• **WHAT IS EXPECTED**: For any picture in the lines below, please leave it out and copy the rest exactly.

──────── DATA TO USE

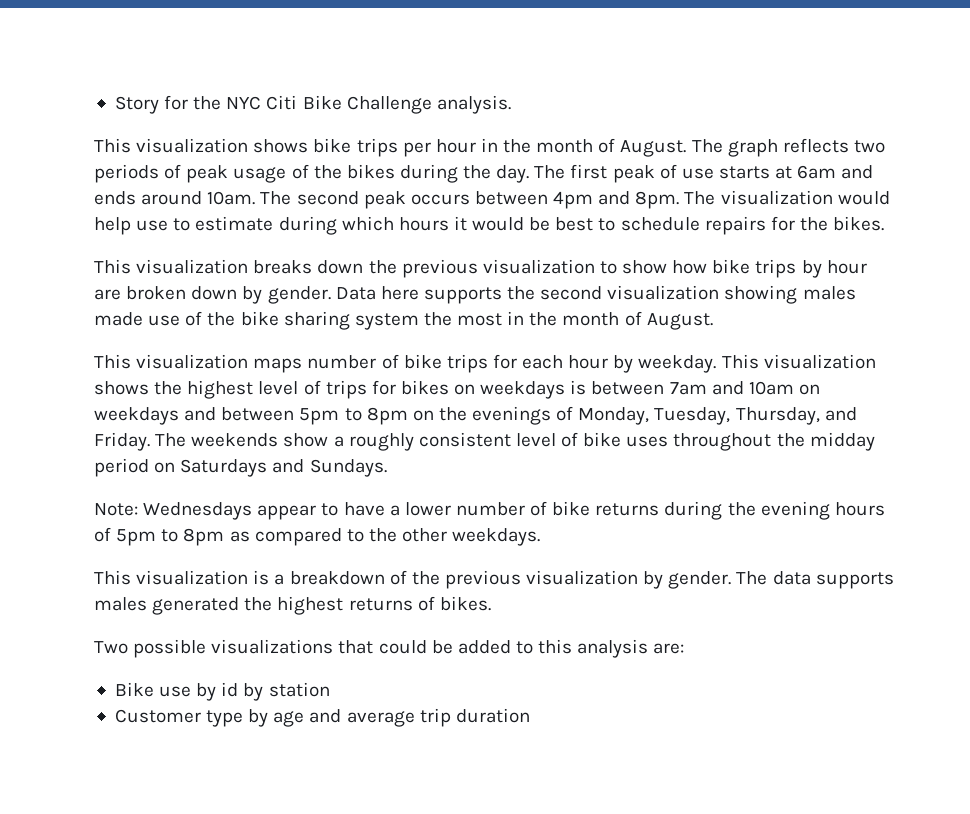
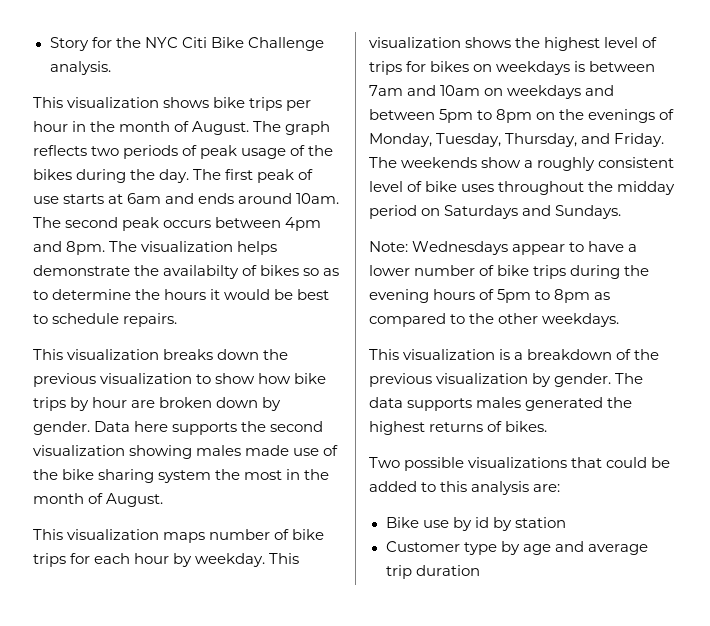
[837,191,890,205] [94,216,394,235] would help use to estimate during which -> [237,241,278,255] [33,265,340,279] [33,289,161,300] helps demonstrate the availabilty of bikes so as to determine the
[704,216,885,235] repairs for the bikes. -> [123,313,178,327] repairs.
[595,503,660,516] returns -> [533,265,567,279] trips

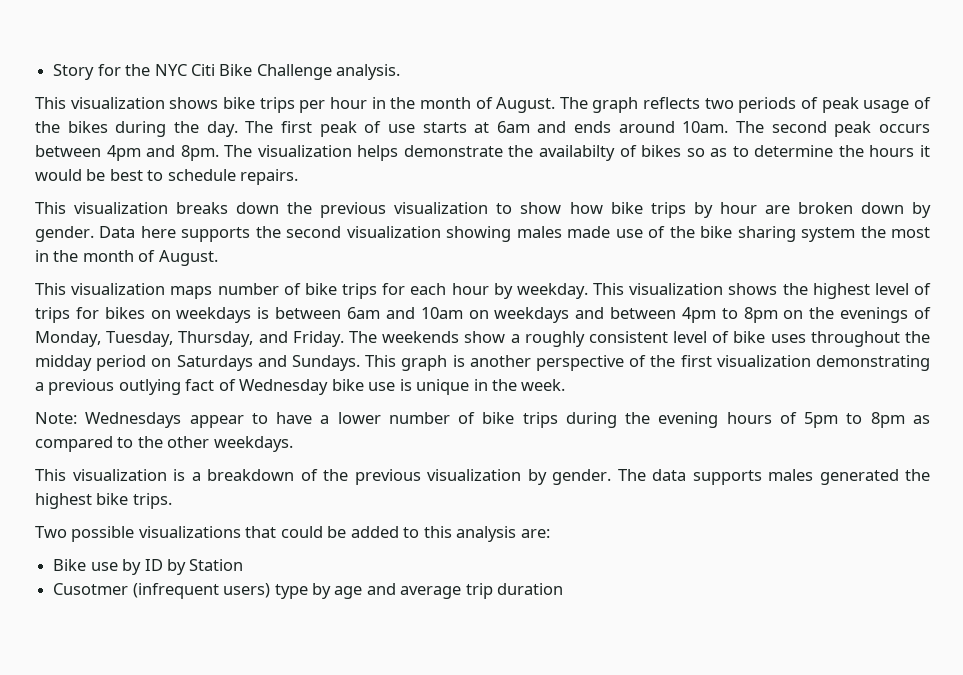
[369,85,403,96] 7am -> [346,307,380,319] 6am
[439,109,474,123] 5pm -> [681,307,716,323] 4pm
(622, 212) none -> [365,355,931,371] [35,379,566,395] This graph is another perspective of the first visualization demonstrating a previous outlying fact of Wednesday bike use is unique in the week.
[429,421,548,432] returns of bikes. -> [96,493,172,509] bike trips.
[474,517,566,531] [385,541,460,552] id by station // Customer -> [144,559,244,575] [53,583,271,599] ID by Station // Cusotmer (infrequent users)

────────────────

• **RESPONSE BELOW**:
[837,191,890,205] [94,216,394,235] would help use to estimate during which -> [237,241,278,255] [33,265,340,279] [33,289,161,300] helps demonstrate the availabilty of bikes so as to determine the
[704,216,885,235] repairs for the bikes. -> [123,313,178,327] repairs.
[595,503,660,516] returns -> [533,265,567,279] trips

[369,85,403,96] 7am -> [346,307,380,319] 6am
[439,109,474,123] 5pm -> [681,307,716,323] 4pm
(622, 212) none -> [365,355,931,371] [35,379,566,395] This graph is another perspective of the first visualization demonstrating a previous outlying fact of Wednesday bike use is unique in the week.
[429,421,548,432] returns of bikes. -> [96,493,172,509] bike trips.
[474,517,566,531] [385,541,460,552] id by station // Customer -> [144,559,244,575] [53,583,271,599] ID by Station // Cusotmer (infrequent users)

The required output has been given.